**TASK DIRECTIONS:**
Retype, word for word, the lines from the first line of the entries through the line that holds "MONTHS OF THE"; leave out the pictures.

**TASK DATA:**

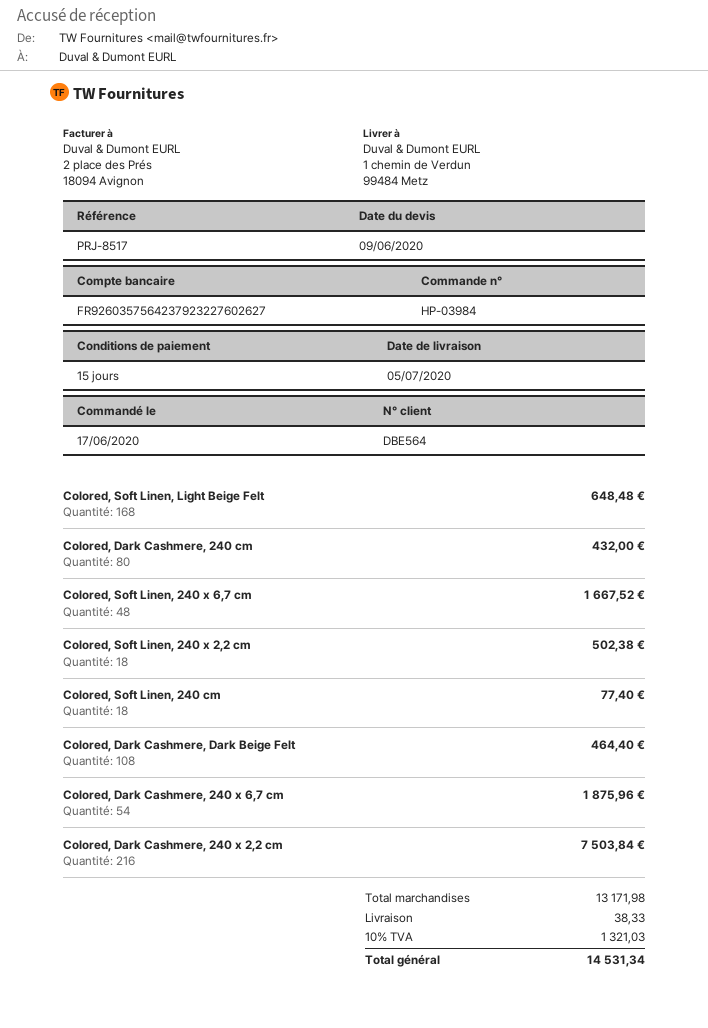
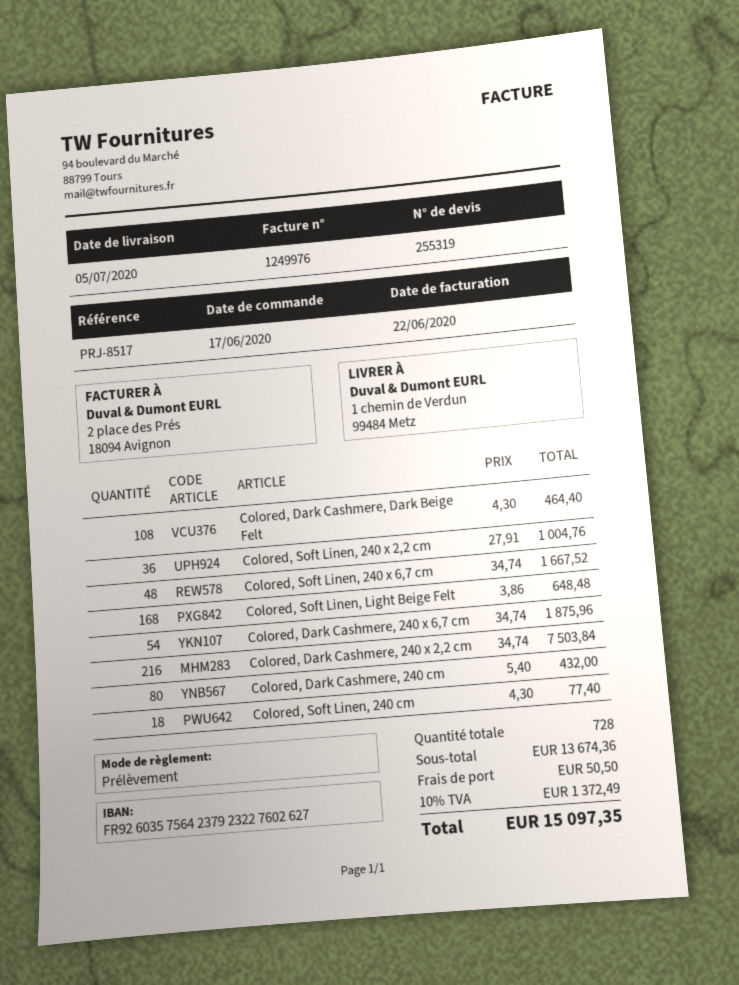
Colored, Soft Linen, 240 x 2,2 cm: 18 for 502.38 -> 36 for 1004.76
subtotal: 13171.98 -> 13674.36
shipping: 38.33 -> 50.50
tax: 10% = 1321.03 -> 10% = 1372.49
total: 14531.34 -> 15097.35

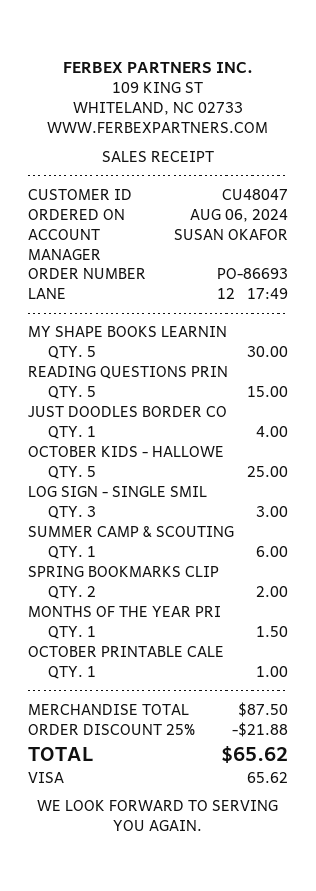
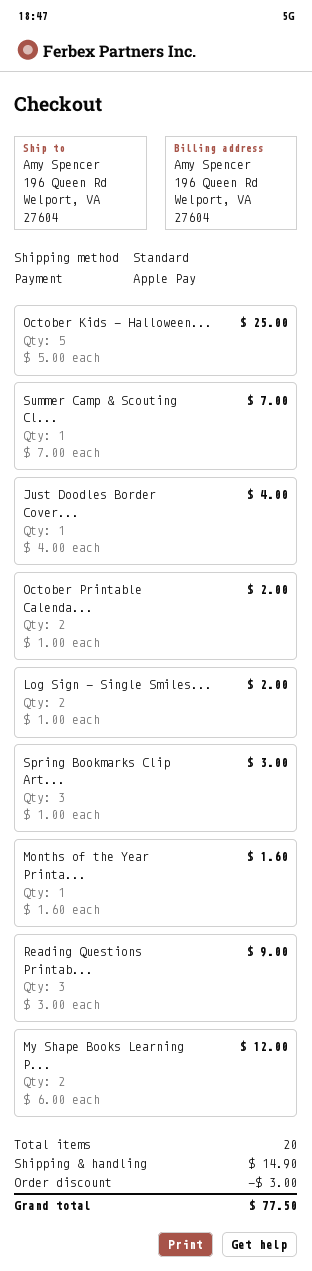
payment method: Visa -> Apple Pay
MY SHAPE BOOKS LEARNIN: 5 for 30.00 -> 2 for 12.00
READING QUESTIONS PRIN: 5 for 15.00 -> 3 for 9.00
LOG SIGN - SINGLE SMIL: 3 for 3.00 -> 2 for 2.00
SUMMER CAMP & SCOUTING: 1 for 6.00 -> 1 for 7.00
SPRING BOOKMARKS CLIP: 2 for 2.00 -> 3 for 3.00
MONTHS OF THE YEAR PRI: 1 for 1.50 -> 1 for 1.60
OCTOBER PRINTABLE CALE: 1 for 1.00 -> 2 for 2.00
discount: 21.88 -> 3.00
shipping: none -> 14.90
total: 65.62 -> 77.50

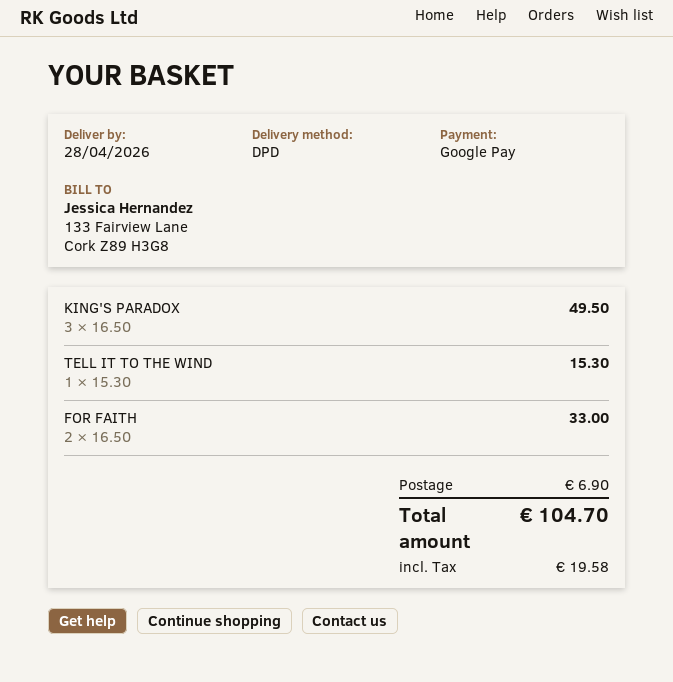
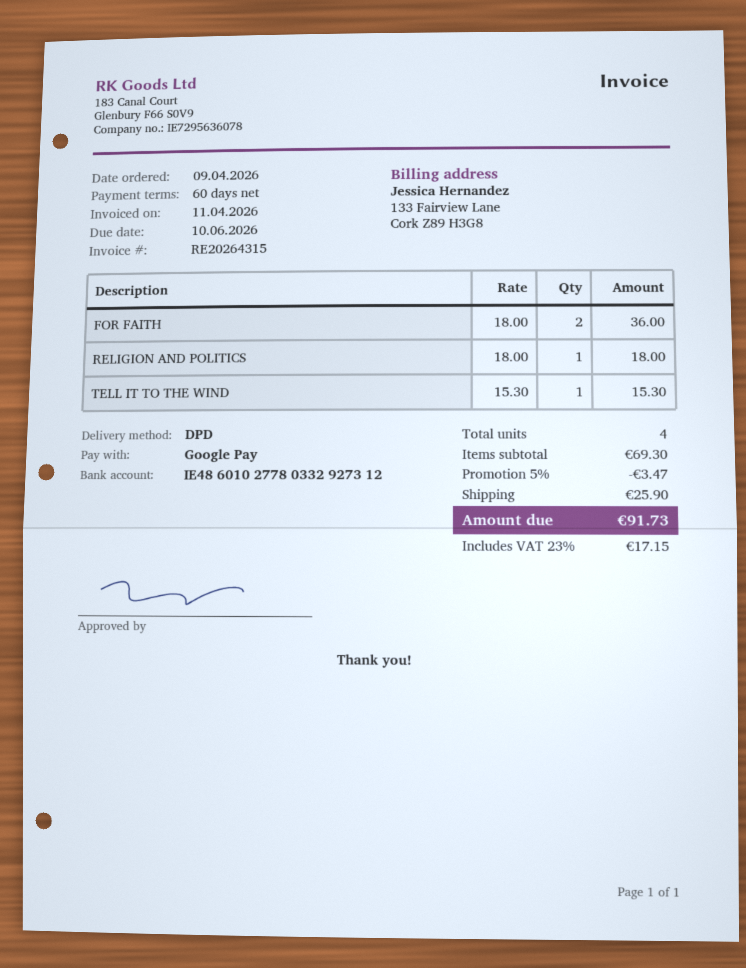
KING'S PARADOX: 3 x 16.50 = 49.50 -> none
FOR FAITH: 2 x 16.50 = 33.00 -> 2 x 18.00 = 36.00
RELIGION AND POLITICS: none -> 1 x 18.00 = 18.00
discount: none -> 5% = 3.47
shipping: 6.90 -> 25.90
tax: 19.58 -> 17.15
total: 104.70 -> 91.73

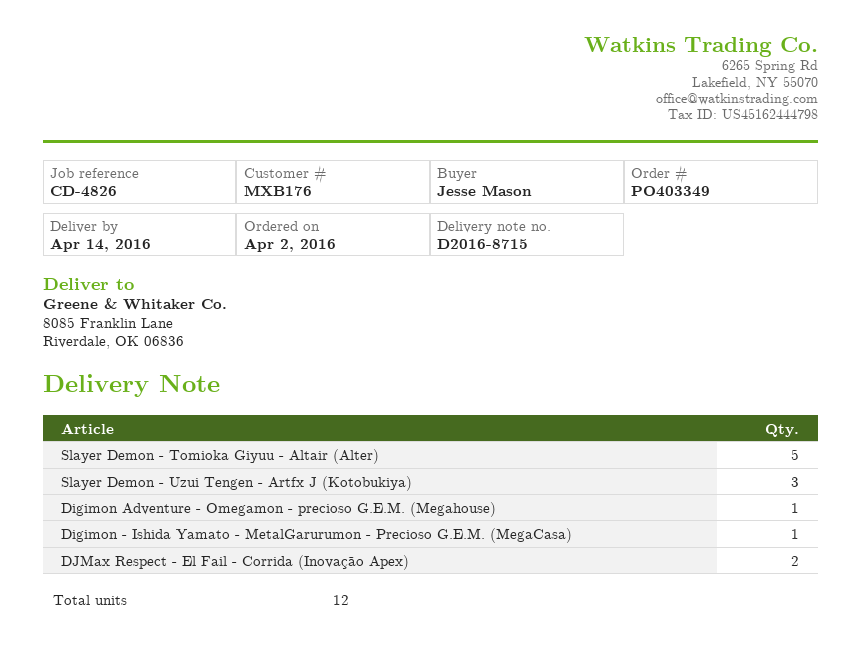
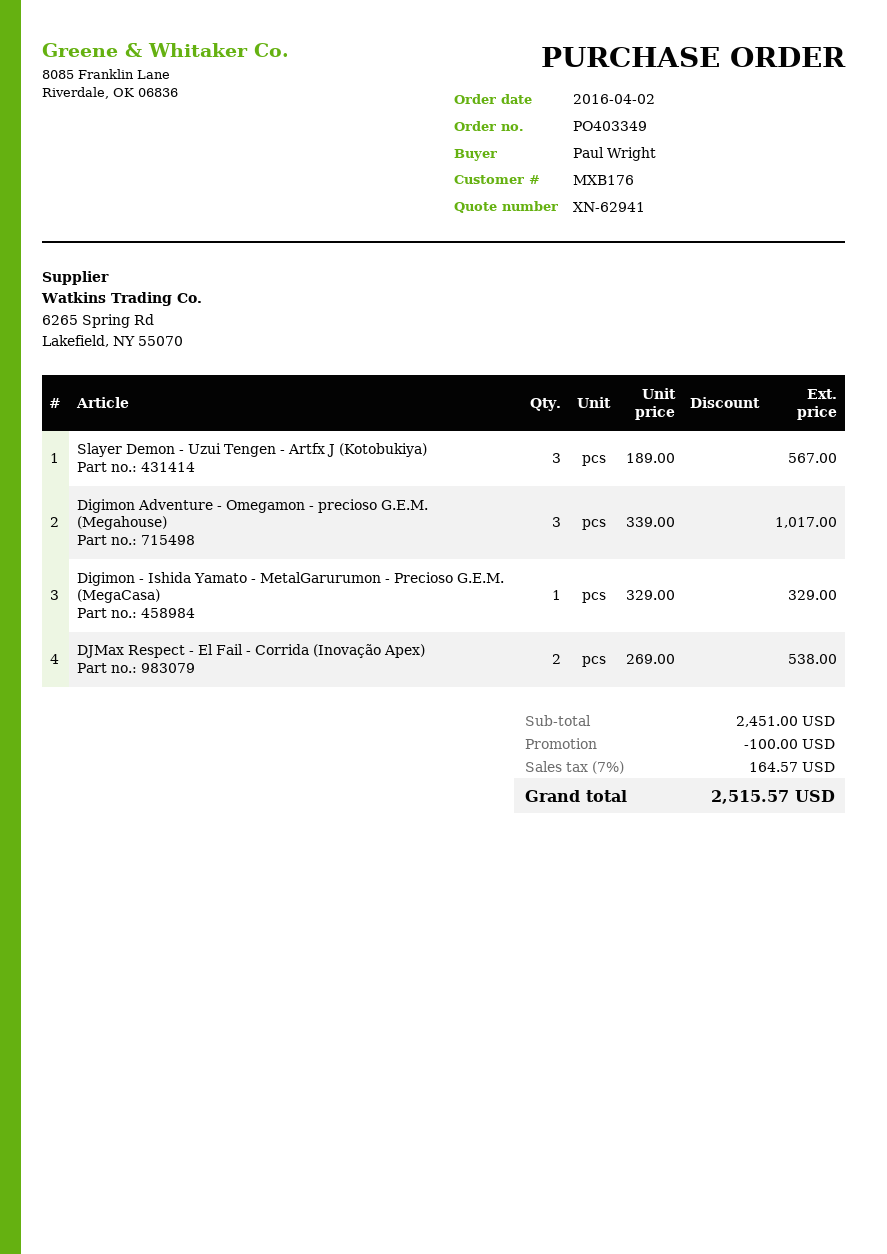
ordered by: Jesse Mason -> Paul Wright
Slayer Demon - Tomioka Giyuu - Altair (Alter): 5 -> none
Digimon Adventure - Omegamon - precioso G.E.M. (Megahouse): 1 -> 3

**SOLUTION FOR THIS TASK:**
Colored, Soft Linen, 240 x 2,2 cm: 18 for 502.38 -> 36 for 1004.76
subtotal: 13171.98 -> 13674.36
shipping: 38.33 -> 50.50
tax: 10% = 1321.03 -> 10% = 1372.49
total: 14531.34 -> 15097.35

payment method: Visa -> Apple Pay
MY SHAPE BOOKS LEARNIN: 5 for 30.00 -> 2 for 12.00
READING QUESTIONS PRIN: 5 for 15.00 -> 3 for 9.00
LOG SIGN - SINGLE SMIL: 3 for 3.00 -> 2 for 2.00
SUMMER CAMP & SCOUTING: 1 for 6.00 -> 1 for 7.00
SPRING BOOKMARKS CLIP: 2 for 2.00 -> 3 for 3.00
MONTHS OF THE YEAR PRI: 1 for 1.50 -> 1 for 1.60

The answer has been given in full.